▶ What this task involves:
Return each line below holding the string "field".

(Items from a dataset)
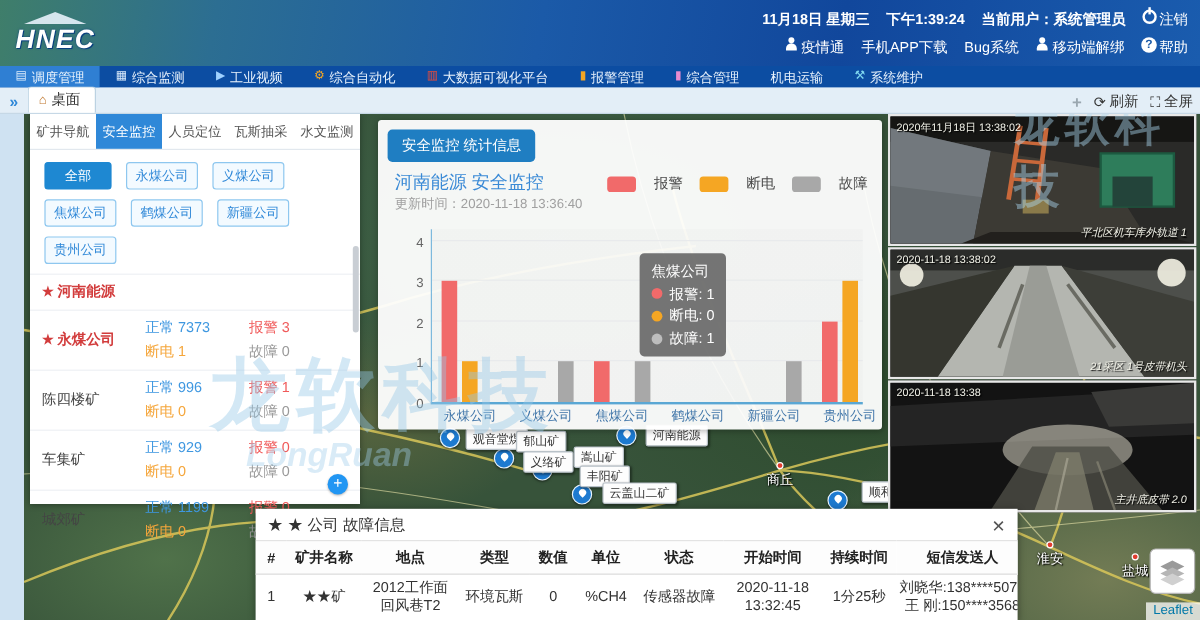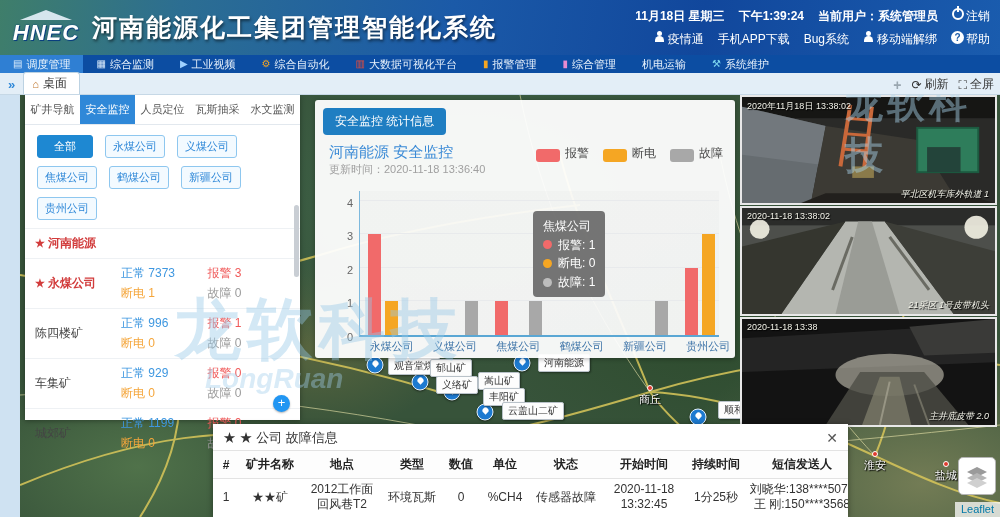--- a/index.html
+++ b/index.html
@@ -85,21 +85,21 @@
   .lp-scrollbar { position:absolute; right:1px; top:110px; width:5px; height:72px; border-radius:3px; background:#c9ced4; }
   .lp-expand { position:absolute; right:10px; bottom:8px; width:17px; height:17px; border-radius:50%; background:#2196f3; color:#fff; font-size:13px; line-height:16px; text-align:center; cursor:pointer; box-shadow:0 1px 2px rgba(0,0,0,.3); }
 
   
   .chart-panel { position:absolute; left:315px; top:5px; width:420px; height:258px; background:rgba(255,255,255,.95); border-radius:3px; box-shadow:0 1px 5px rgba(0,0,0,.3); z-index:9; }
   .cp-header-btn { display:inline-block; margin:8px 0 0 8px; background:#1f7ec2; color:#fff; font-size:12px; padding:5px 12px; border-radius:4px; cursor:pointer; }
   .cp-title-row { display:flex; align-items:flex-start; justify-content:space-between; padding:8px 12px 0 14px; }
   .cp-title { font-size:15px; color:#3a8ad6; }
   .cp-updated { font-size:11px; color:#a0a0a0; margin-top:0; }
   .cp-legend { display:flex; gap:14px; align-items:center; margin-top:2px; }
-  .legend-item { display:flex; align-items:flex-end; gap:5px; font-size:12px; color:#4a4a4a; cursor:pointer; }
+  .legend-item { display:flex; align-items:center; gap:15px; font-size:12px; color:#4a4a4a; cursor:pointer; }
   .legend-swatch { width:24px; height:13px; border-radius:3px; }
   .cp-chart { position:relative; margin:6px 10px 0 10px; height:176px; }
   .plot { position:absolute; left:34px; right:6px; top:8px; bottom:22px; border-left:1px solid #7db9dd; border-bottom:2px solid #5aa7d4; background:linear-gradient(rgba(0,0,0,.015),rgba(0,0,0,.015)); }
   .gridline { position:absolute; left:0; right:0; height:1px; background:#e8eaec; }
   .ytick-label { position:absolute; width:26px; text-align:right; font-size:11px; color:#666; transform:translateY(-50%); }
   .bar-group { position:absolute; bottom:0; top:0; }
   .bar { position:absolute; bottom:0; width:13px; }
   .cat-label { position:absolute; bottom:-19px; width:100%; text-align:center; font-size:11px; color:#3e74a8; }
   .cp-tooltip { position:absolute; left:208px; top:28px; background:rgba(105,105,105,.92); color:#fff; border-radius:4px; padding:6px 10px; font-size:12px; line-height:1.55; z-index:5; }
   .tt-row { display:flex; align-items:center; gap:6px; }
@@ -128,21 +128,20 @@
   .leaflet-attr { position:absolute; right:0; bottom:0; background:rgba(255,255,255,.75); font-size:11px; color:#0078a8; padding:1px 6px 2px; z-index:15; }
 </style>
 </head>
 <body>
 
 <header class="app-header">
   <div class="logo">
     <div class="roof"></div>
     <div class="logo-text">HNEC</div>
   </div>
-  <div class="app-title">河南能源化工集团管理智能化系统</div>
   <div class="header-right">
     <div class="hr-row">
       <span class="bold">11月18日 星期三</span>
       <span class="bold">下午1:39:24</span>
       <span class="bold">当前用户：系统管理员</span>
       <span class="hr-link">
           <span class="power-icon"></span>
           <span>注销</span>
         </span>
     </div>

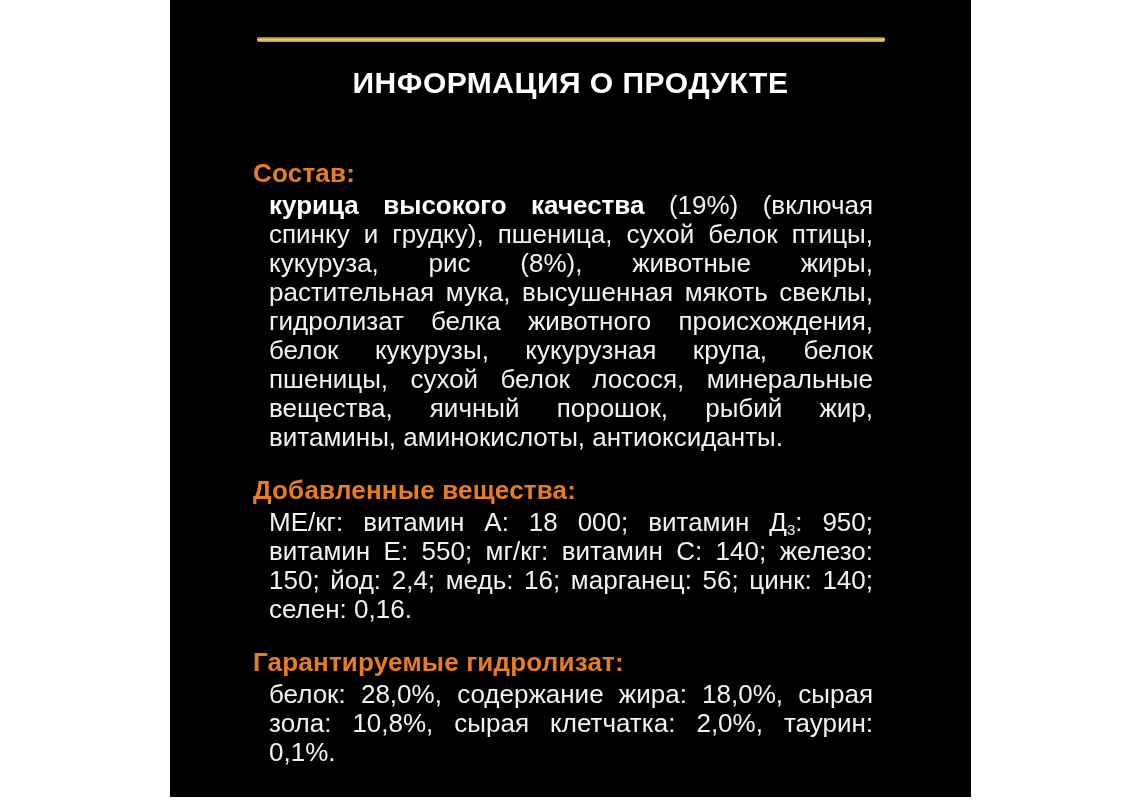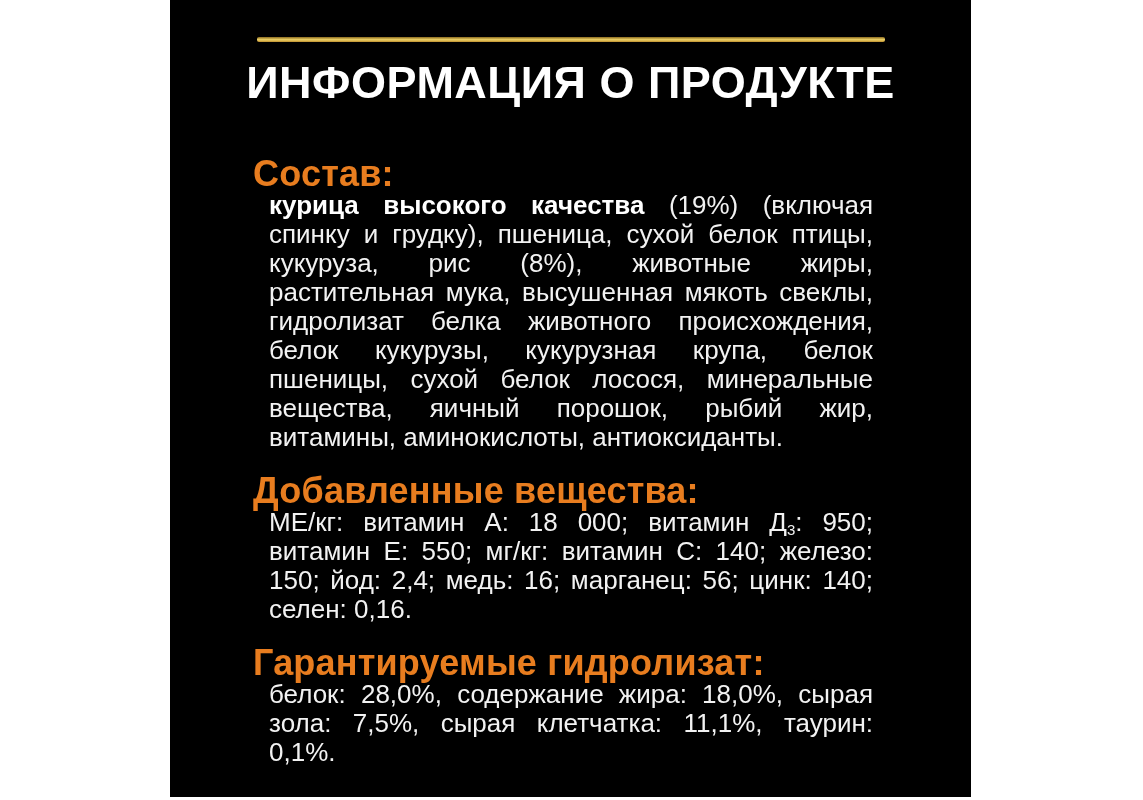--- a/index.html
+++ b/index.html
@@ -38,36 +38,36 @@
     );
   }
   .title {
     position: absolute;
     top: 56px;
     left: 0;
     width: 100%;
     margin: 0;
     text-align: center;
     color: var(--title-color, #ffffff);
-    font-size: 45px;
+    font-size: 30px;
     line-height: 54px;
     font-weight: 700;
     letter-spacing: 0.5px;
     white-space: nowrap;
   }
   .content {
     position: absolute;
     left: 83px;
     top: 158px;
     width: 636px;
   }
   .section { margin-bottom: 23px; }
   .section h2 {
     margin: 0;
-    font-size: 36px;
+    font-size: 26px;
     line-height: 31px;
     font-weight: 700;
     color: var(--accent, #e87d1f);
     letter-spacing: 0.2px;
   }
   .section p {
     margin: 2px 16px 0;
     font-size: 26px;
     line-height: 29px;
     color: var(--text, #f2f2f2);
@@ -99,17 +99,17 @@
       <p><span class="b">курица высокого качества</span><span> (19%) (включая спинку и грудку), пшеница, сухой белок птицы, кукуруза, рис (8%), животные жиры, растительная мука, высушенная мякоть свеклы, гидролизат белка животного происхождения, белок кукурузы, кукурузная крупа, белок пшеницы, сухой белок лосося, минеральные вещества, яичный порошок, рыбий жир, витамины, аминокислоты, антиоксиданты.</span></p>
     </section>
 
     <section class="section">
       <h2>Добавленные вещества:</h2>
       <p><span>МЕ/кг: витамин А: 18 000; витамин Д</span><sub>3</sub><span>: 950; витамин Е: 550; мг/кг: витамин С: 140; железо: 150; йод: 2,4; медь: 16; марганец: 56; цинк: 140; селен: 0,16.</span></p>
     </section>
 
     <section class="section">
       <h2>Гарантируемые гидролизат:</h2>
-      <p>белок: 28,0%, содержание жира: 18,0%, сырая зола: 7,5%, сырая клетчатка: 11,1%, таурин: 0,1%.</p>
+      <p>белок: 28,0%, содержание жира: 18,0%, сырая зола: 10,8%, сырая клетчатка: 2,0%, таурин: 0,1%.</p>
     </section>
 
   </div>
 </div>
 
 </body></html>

* * *

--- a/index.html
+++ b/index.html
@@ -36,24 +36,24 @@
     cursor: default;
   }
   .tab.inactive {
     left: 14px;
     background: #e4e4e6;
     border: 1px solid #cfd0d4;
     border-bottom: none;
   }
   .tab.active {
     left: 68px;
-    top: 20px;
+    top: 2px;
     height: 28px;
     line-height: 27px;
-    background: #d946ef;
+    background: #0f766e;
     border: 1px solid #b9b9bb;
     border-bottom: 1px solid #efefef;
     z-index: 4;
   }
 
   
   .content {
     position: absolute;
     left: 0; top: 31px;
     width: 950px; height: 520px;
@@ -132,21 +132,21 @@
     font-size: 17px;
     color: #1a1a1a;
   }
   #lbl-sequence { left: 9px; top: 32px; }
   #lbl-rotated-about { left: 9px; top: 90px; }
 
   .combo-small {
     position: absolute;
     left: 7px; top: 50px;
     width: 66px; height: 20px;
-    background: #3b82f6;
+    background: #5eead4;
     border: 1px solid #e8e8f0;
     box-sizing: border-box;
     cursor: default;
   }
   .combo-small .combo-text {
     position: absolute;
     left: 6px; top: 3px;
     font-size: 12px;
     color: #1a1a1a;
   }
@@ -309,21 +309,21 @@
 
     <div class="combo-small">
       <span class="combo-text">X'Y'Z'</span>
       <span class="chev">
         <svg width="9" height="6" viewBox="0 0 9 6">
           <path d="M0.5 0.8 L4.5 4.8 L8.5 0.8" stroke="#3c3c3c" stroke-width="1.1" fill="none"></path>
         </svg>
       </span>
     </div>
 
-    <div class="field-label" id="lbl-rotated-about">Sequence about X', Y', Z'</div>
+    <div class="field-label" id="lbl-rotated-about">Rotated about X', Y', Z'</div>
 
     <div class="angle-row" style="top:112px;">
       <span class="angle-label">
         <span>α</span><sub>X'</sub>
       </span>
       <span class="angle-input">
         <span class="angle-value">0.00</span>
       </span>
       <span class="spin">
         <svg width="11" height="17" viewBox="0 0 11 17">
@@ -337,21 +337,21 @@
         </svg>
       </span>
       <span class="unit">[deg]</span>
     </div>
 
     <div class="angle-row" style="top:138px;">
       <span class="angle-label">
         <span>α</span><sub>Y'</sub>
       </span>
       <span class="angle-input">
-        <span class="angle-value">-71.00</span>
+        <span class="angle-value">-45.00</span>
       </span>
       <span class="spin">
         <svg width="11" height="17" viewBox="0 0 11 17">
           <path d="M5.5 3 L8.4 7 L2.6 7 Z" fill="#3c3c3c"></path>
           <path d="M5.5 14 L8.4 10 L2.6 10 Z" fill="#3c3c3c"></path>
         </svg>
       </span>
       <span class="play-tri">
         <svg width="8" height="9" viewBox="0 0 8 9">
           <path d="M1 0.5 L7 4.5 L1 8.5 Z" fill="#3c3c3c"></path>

---

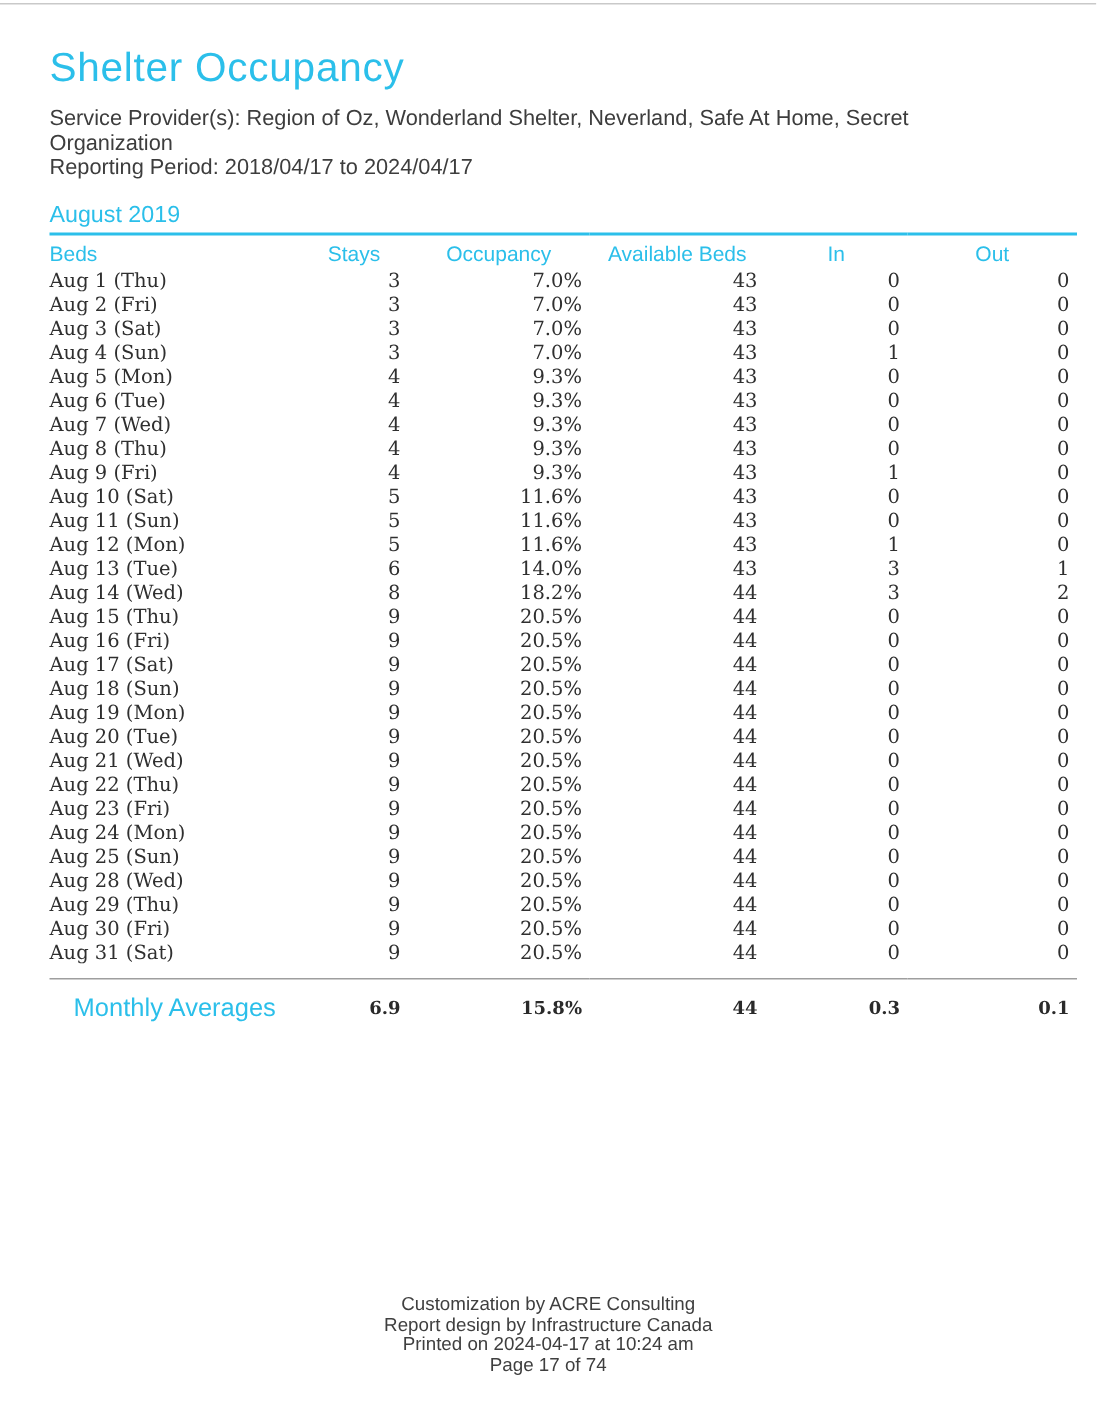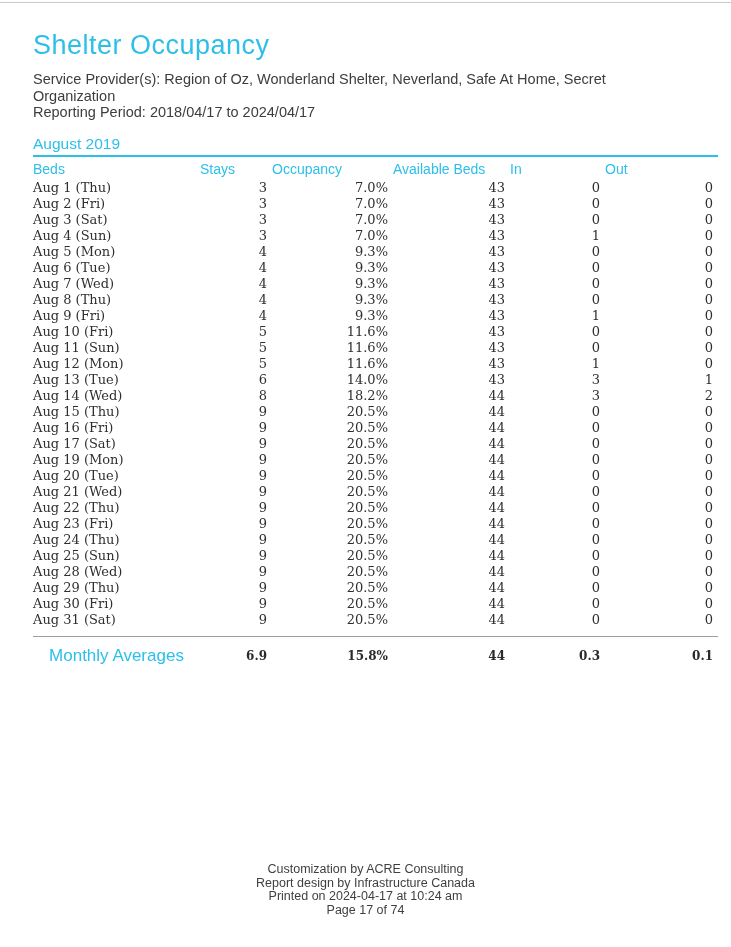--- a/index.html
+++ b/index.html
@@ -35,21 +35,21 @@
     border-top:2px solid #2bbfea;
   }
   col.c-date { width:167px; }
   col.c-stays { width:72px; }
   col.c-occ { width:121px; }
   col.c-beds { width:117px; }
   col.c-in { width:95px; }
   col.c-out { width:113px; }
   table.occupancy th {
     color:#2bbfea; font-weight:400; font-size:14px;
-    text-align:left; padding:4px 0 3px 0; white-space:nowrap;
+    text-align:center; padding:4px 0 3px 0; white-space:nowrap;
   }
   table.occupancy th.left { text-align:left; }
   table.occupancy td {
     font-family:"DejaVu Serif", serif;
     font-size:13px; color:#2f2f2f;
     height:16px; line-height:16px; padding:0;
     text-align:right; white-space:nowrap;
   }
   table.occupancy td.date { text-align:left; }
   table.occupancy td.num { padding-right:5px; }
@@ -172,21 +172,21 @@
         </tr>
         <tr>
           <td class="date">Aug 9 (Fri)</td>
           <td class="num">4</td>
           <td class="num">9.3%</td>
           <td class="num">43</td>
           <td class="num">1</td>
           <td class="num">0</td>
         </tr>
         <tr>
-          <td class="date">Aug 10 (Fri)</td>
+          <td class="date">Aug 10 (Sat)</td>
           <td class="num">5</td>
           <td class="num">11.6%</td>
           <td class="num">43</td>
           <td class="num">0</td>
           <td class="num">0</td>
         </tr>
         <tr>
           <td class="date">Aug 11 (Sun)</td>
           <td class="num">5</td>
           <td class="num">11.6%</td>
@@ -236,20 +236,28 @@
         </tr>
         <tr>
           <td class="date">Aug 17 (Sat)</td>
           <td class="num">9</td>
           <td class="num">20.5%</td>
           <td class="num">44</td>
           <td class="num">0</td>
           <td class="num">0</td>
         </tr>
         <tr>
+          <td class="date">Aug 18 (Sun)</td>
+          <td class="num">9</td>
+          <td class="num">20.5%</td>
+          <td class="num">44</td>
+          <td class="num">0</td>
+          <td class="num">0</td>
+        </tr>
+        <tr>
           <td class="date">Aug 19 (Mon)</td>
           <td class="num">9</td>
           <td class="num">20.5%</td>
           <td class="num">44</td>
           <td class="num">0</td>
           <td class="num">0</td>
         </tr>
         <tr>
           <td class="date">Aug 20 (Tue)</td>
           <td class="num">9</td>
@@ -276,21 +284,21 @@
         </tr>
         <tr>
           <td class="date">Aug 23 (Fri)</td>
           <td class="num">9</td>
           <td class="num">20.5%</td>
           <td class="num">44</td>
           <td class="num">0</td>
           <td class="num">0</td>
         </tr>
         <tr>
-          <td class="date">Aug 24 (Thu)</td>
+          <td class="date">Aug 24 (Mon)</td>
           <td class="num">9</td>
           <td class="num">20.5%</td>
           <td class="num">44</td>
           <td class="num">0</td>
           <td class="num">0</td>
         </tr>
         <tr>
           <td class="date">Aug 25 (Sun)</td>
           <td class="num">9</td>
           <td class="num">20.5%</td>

▶ Task output:
-    <div class="field-label" id="lbl-rotated-about">Sequence about X', Y', Z'</div>
+    <div class="field-label" id="lbl-rotated-about">Rotated about X', Y', Z'</div>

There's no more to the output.